L’alimentation des pensionnaires (beaucoup y résident depuis des mois) nécessite une mobilisation importante de vivres en permanence, nous confie M. Zébré. L’hygiène et l’assainissement au premier constat semble être une des préoccupations majeures. En effet, une dizaine de latrines de fortune, toutes pleines, attendent d’être vidées. Du point de vue du ravitaillement en eau pour les besoins du site, le problème est crucial, et l’assistant du guérisseur d’indiquer : « un forage permettra d’assurer la restauration et l’utilisation quotidienne en eau de boisson et pour l’hygiène corporelle dans les deux sites ; en attendant, nous nous débrouillons comme nous pouvons ». Hamidou Zébré ajoute avec regret, le manque de dortoirs adéquats construits en matériaux définitifs car pendant l’hivernage beaucoup de déments sont exposés en plein air surtout qu’ils sont menottés et bloqués par des troncs d’arbres pour certains. Hamidou Zébré au nom de El Hadj Sawadogo Sonmaïla son patron, en appelle à la générosité des uns et des autres et à l’appui surtout des pouvoir publics. « Le traitement est gratuit et peut être bref ou long, selon. Nous prenons avec les malades à leur arrivée, la somme symbolique de 1 845 F CFA et à la sortie 3 500 F CFA et un petit ruminant pour ceux qui en ont la capacité en guise de remerciement à Dieu pour la guérison qui est tué sur place pour la restauration », indique l’assistant.

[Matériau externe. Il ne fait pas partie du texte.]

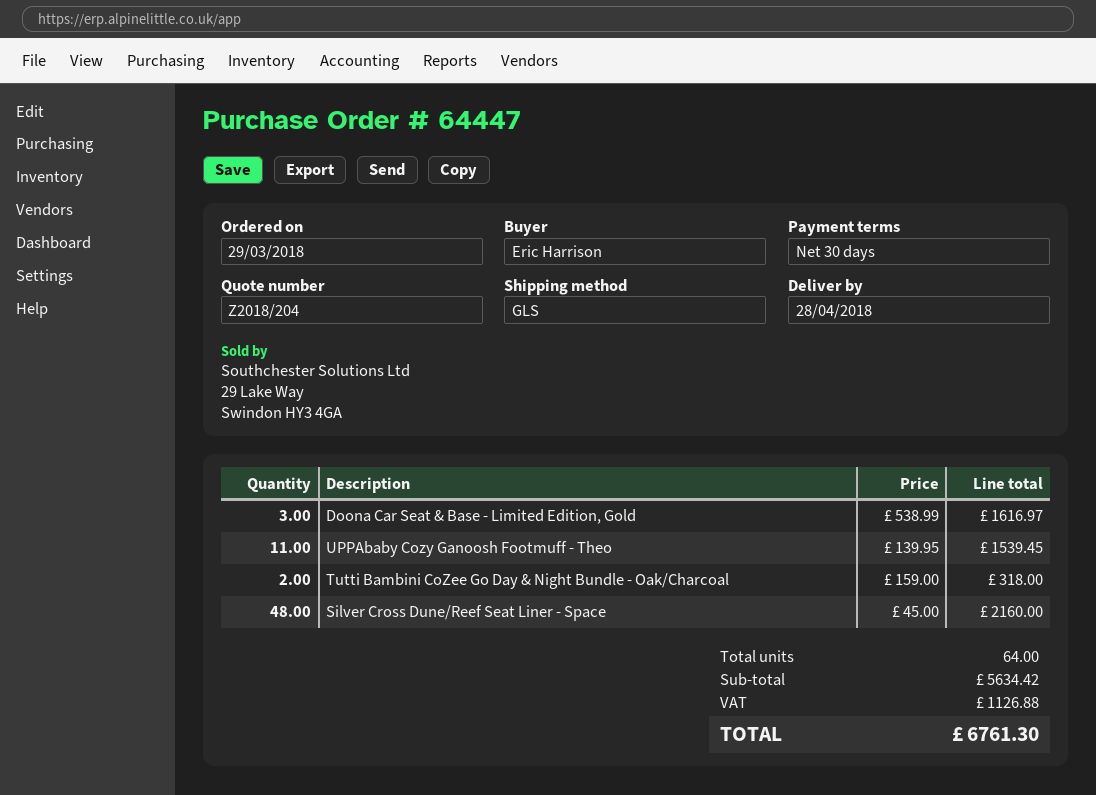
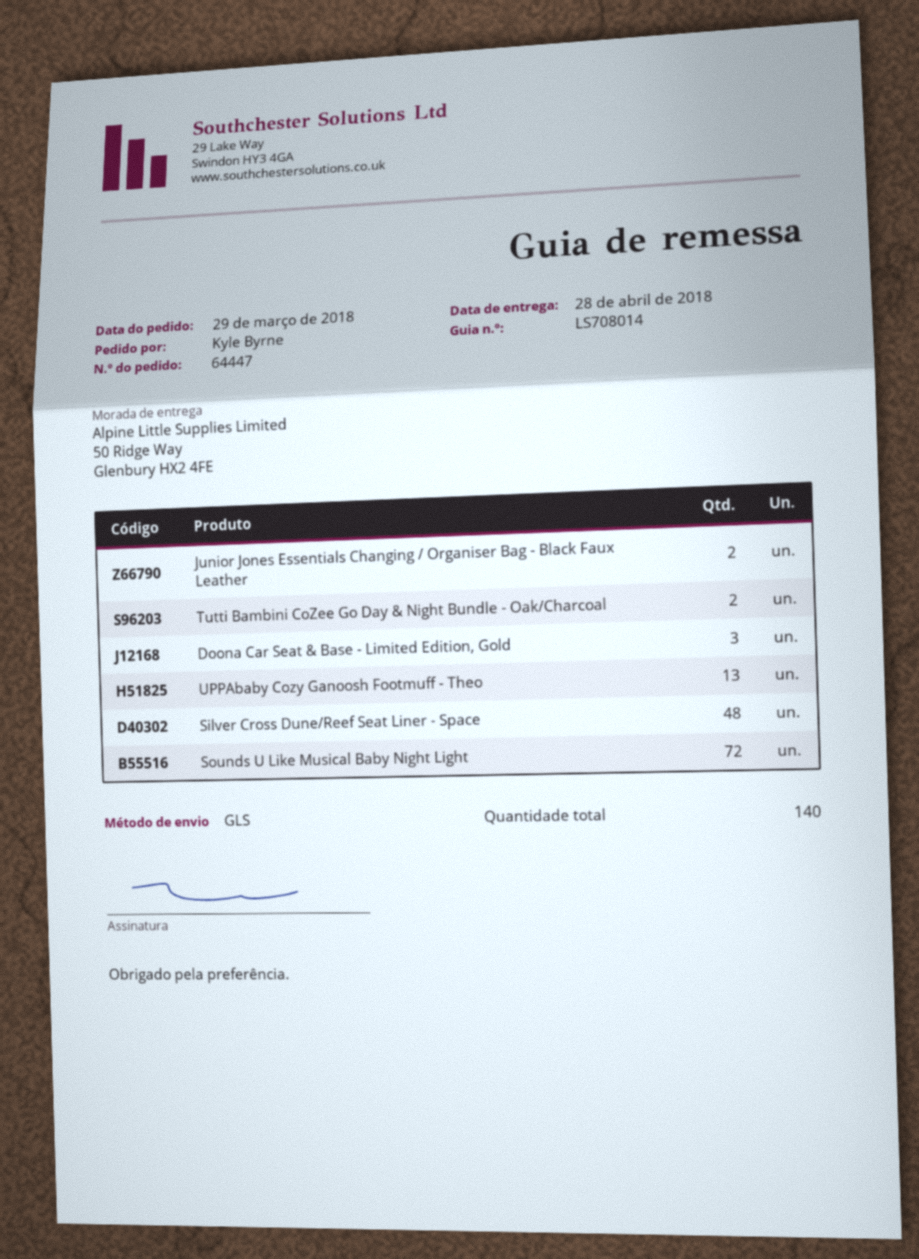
ordered by: Eric Harrison -> Kyle Byrne
UPPAbaby Cozy Ganoosh Footmuff - Theo: 11 -> 13
Junior Jones Essentials Changing / Organiser Bag - Black Faux Leather: none -> 2
Sounds U Like Musical Baby Night Light: none -> 72
total quantity: 64 -> 140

En tout état de cause, en matière de santé mentale, praticiens de la médecine moderne et traditionnelle recommandent une bonne hygiène mentale en proscrivant si possible, l’utilisation des substances psycho-actives (licites et illicites) comme l’alcool, le tabac, la cigarette, les amphétamines, le cannabis, etc. Un conseil et non des moindres, à entendre les spécialistes de la schizophrénie, est de ne jamais minimiser une maladie mentale. Ils préconisent de ce fait, la vigilance dans l’observation du comportement des proches, de remarquer les changements brusques puis de les conduire très tôt en consultation pour une prise en charge immédiate. L’affluence des populations, surtout à majorité jeune à Bougounam, mérite que les pouvoir publics et les bonnes volontés soutiennent le guérisseur pour le bonheur de ses patients.